Jason’s shoulder eats half the seat even when he tries to make himself small. He fails. Heat rolls off him like he manufactures it. Our knees bump when the cab lurches; I pretend it doesn’t trip a switch in my belly.
“Hotel Blackwood,” I tell the driver. He nods, flips the wipers to frantic, and merges with a confidence I don’t share.
“Here,” Jason says, shrugging out of his jacket. It’s soaked but somehow warmer than mine. He moves to sling it around me and checks himself mid-motion, fingers closing on air. He redirects, drops it in my lap like a peace offering. “For the tape. Wouldn’t want your hands to freeze.”
“My hands are fine,” I lie, tucking the jacket around my thighs anyway because pride is stupid when hypothermia is auditioning.
My fingers burn as feeling returns. I flex them and glance at his wrist. The wrap is dark where the rain got it; the padding holds.
“You’ll change it the second we’re back. ”
“Bossy,” he says, softer now, worn at the edges like something you keep in your pocket for luck. He braces a palm on the seatback as the driver fishtails and corrects. His other hand is a fist on his knee, tendons standing out. He’s not afraid of weather. He’s afraid of not controlling it.

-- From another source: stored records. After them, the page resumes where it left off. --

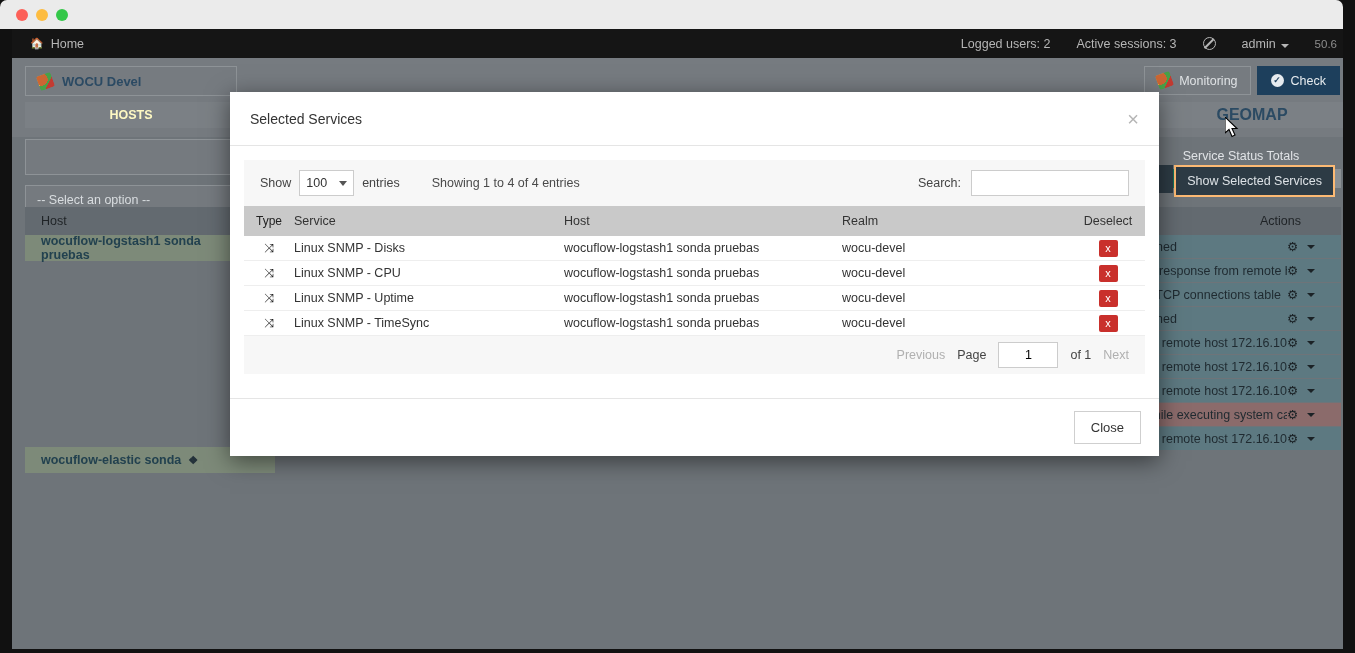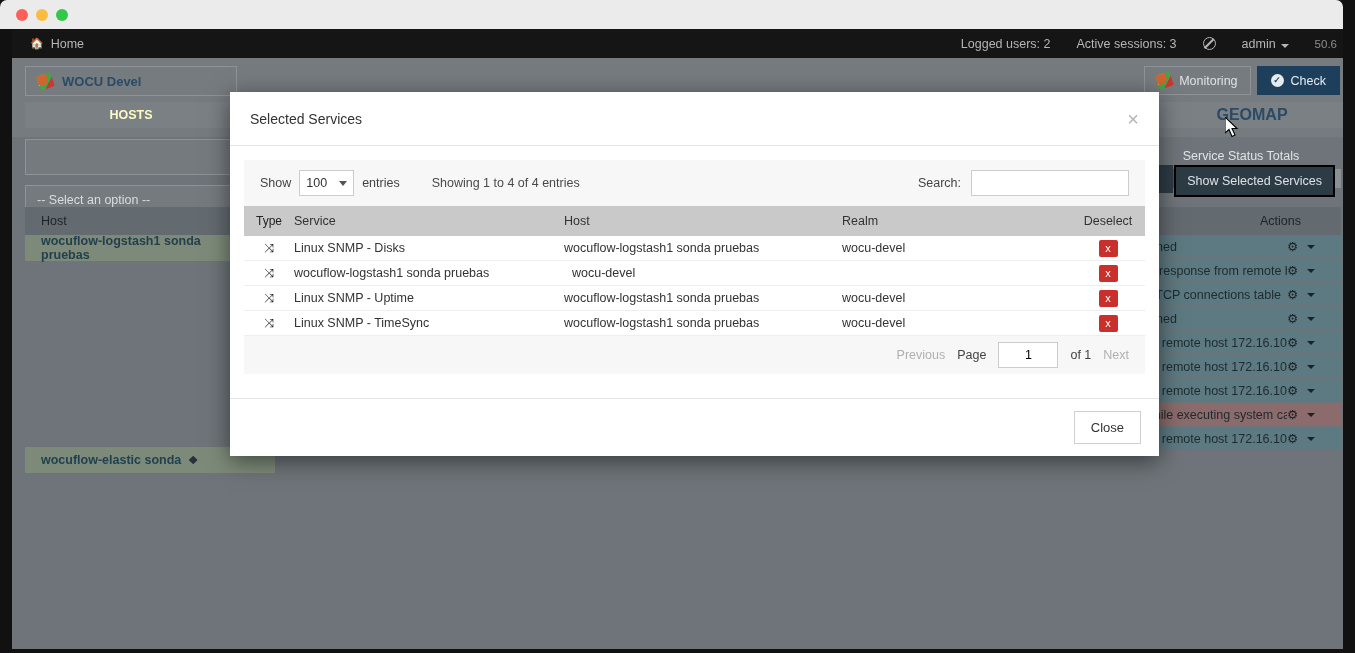--- a/index.html
+++ b/index.html
@@ -186,7 +186,7 @@
   .btn-show-selected {
     position: absolute; right: 8px; top: 136px;
     background: #2d3b45; color: #dde2e6; font-size: 12.5px;
-    padding: 7px 11px; border: 2px solid #000000;
+    padding: 7px 11px; border: 2px solid #fdba74;
   }
   .btn-users {
     position: absolute; right: 170px; top: 136px;

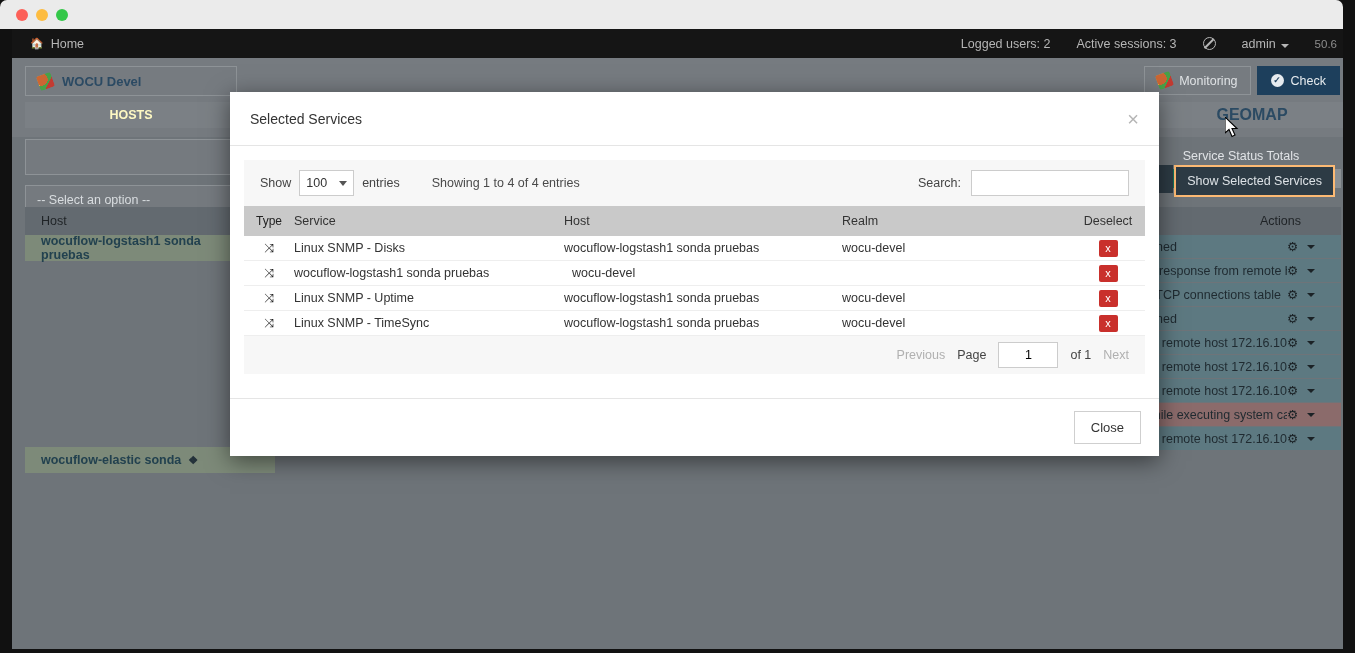--- a/index.html
+++ b/index.html
@@ -573,6 +573,7 @@
             </div>
             <div class="mt-row">
               <span class="m-type">⤨</span>
+              <span class="m-svc">Linux SNMP - CPU</span>
               <span class="m-host">wocuflow-logstash1 sonda pruebas</span>
               <span class="m-realm">wocu-devel</span>
               <span class="m-des">

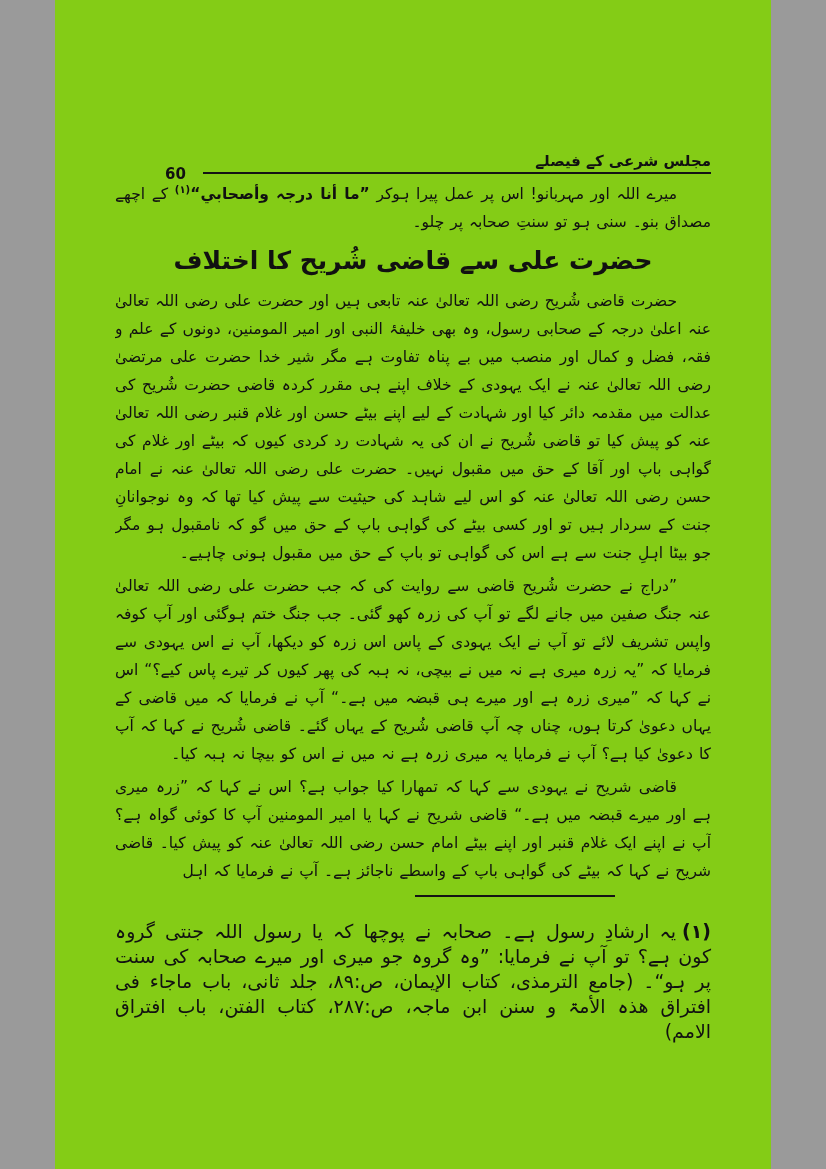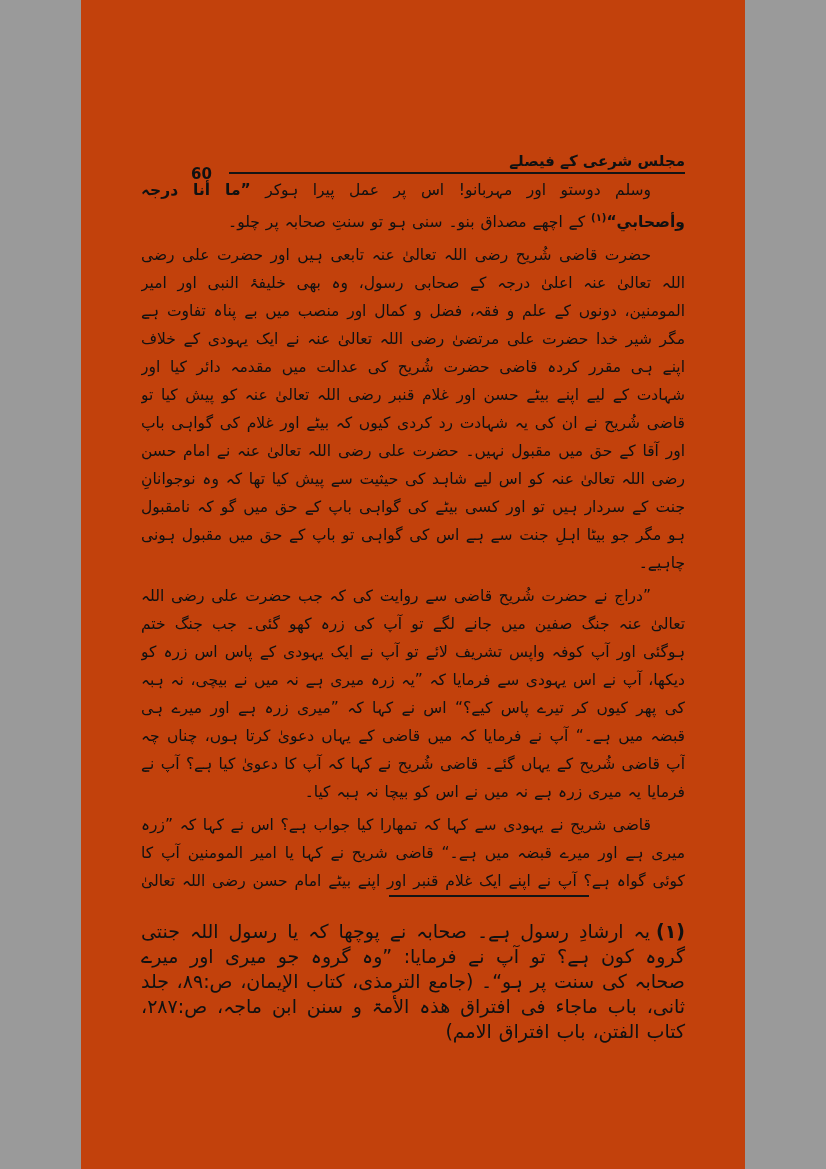--- a/index.html
+++ b/index.html
@@ -6,9 +6,9 @@
   html,body { background:#9a9a9a; }
   .page {
     position:relative;
-    width:664px; height:1169px;
+    width:716px; height:1169px;
     margin:0 auto;
-    background:#c2410c;
+    background:#84cc16;
     color:#111111;
     font-family:"DejaVu Sans", sans-serif;
     direction:rtl;

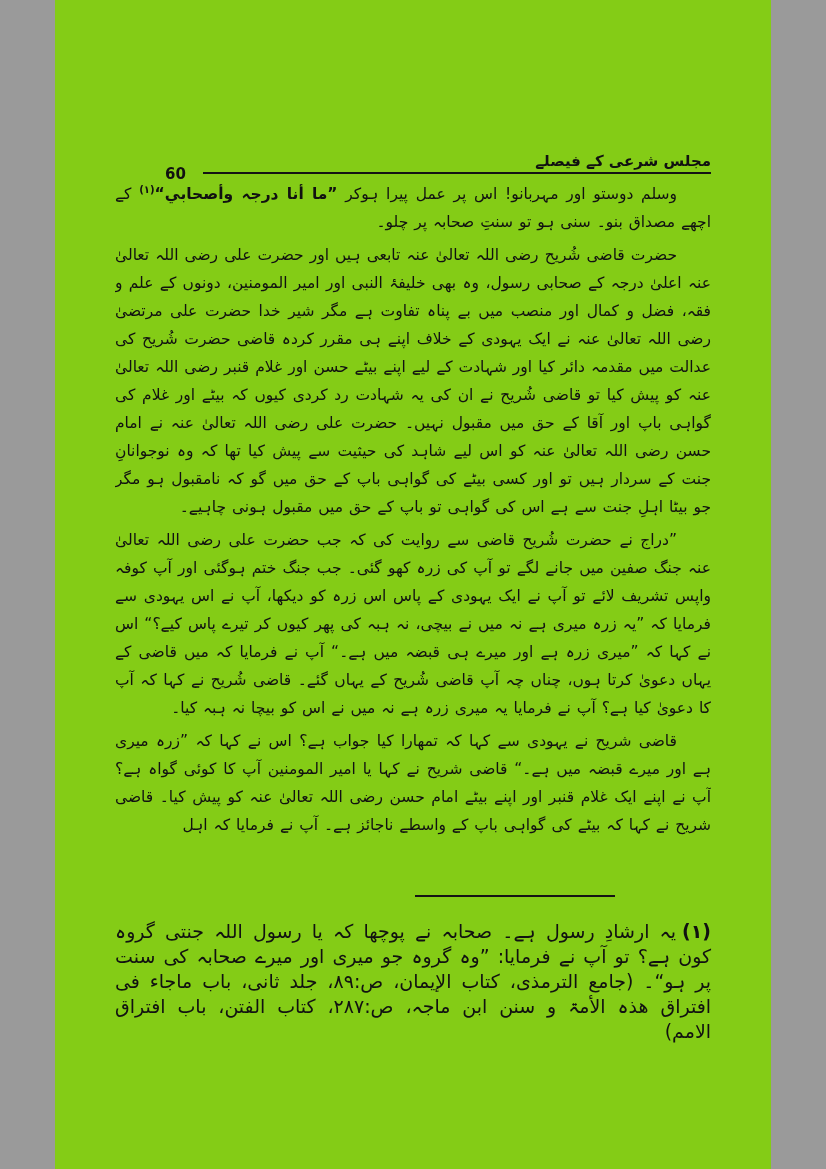--- a/index.html
+++ b/index.html
@@ -84,7 +84,7 @@
   <div class="content">
 
     <p>
-      <span>وسلم دوستو اور مہربانو! اس پر عمل پیرا ہوکر </span><span class="arabic-quote">”ما أنا درجہ وأصحابي“</span><span class="fn-ref">(۱)</span><span> کے اچھے مصداق بنو۔ سنی ہو تو سنتِ صحابہ پر چلو۔</span>
+      <span>میرے اللہ اور مہربانو! اس پر عمل پیرا ہوکر </span><span class="arabic-quote">”ما أنا درجہ وأصحابي“</span><span class="fn-ref">(۱)</span><span> کے اچھے مصداق بنو۔ سنی ہو تو سنتِ صحابہ پر چلو۔</span>
     </p>
 
 

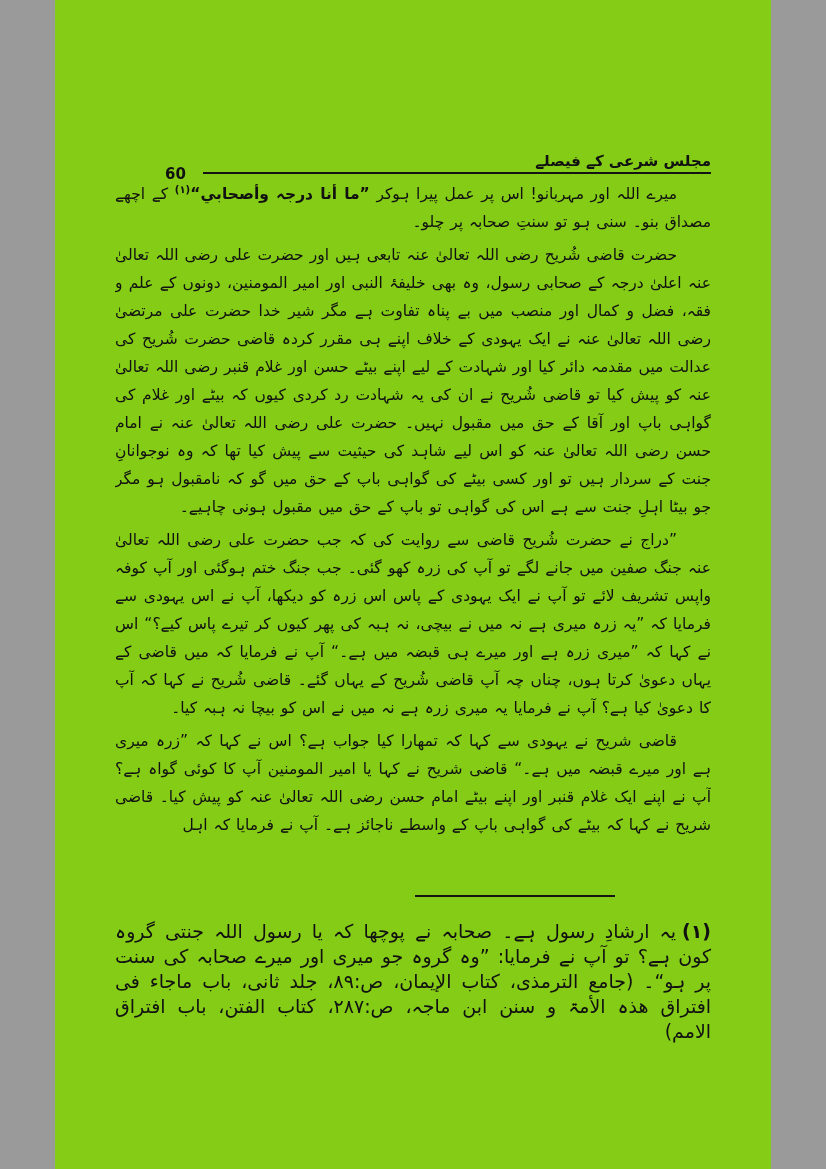--- a/index.html
+++ b/index.html
@@ -87,6 +87,7 @@
       <span>میرے اللہ اور مہربانو! اس پر عمل پیرا ہوکر </span><span class="arabic-quote">”ما أنا درجہ وأصحابي“</span><span class="fn-ref">(۱)</span><span> کے اچھے مصداق بنو۔ سنی ہو تو سنتِ صحابہ پر چلو۔</span>
     </p>
 
+    <h2 class="section-heading">حضرت علی سے قاضی شُریح کا اختلاف</h2>
 
     <p>حضرت قاضی شُریح رضی اللہ تعالیٰ عنہ تابعی ہیں اور حضرت علی رضی اللہ تعالیٰ عنہ اعلیٰ درجہ کے صحابی رسول، وہ بھی خلیفۂ النبی اور امیر المومنین، دونوں کے علم و فقہ، فضل و کمال اور منصب میں بے پناہ تفاوت ہے مگر شیر خدا حضرت علی مرتضیٰ رضی اللہ تعالیٰ عنہ نے ایک یہودی کے خلاف اپنے ہی مقرر کردہ قاضی حضرت شُریح کی عدالت میں مقدمہ دائر کیا اور شہادت کے لیے اپنے بیٹے حسن اور غلام قنبر رضی اللہ تعالیٰ عنہ کو پیش کیا تو قاضی شُریح نے ان کی یہ شہادت رد کردی کیوں کہ بیٹے اور غلام کی گواہی باپ اور آقا کے حق میں مقبول نہیں۔ حضرت علی رضی اللہ تعالیٰ عنہ نے امام حسن رضی اللہ تعالیٰ عنہ کو اس لیے شاہد کی حیثیت سے پیش کیا تھا کہ وہ نوجوانانِ جنت کے سردار ہیں تو اور کسی بیٹے کی گواہی باپ کے حق میں گو کہ نامقبول ہو مگر جو بیٹا اہلِ جنت سے ہے اس کی گواہی تو باپ کے حق میں مقبول ہونی چاہیے۔</p>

The cab hits a pothole the size of a small lake. We jolt. I land a palm flat on his chest to catch myself. Heat and muscle and the thud of his heart slam into my hand like an answer to a question I’m not supposed to ask.
“Sorry,” I say, snatching back like I grabbed the wrong wire.
“Don’t be,” he says, voice lower, and for a second the only thing in the car is humidity and the memory of my palm on his sternum. The driver whistles at someone who cuts him off. The spell cracks; I rebuild.
“New rule,” I say, light as I can make it. “No conversations that start with remember when or end with what if.”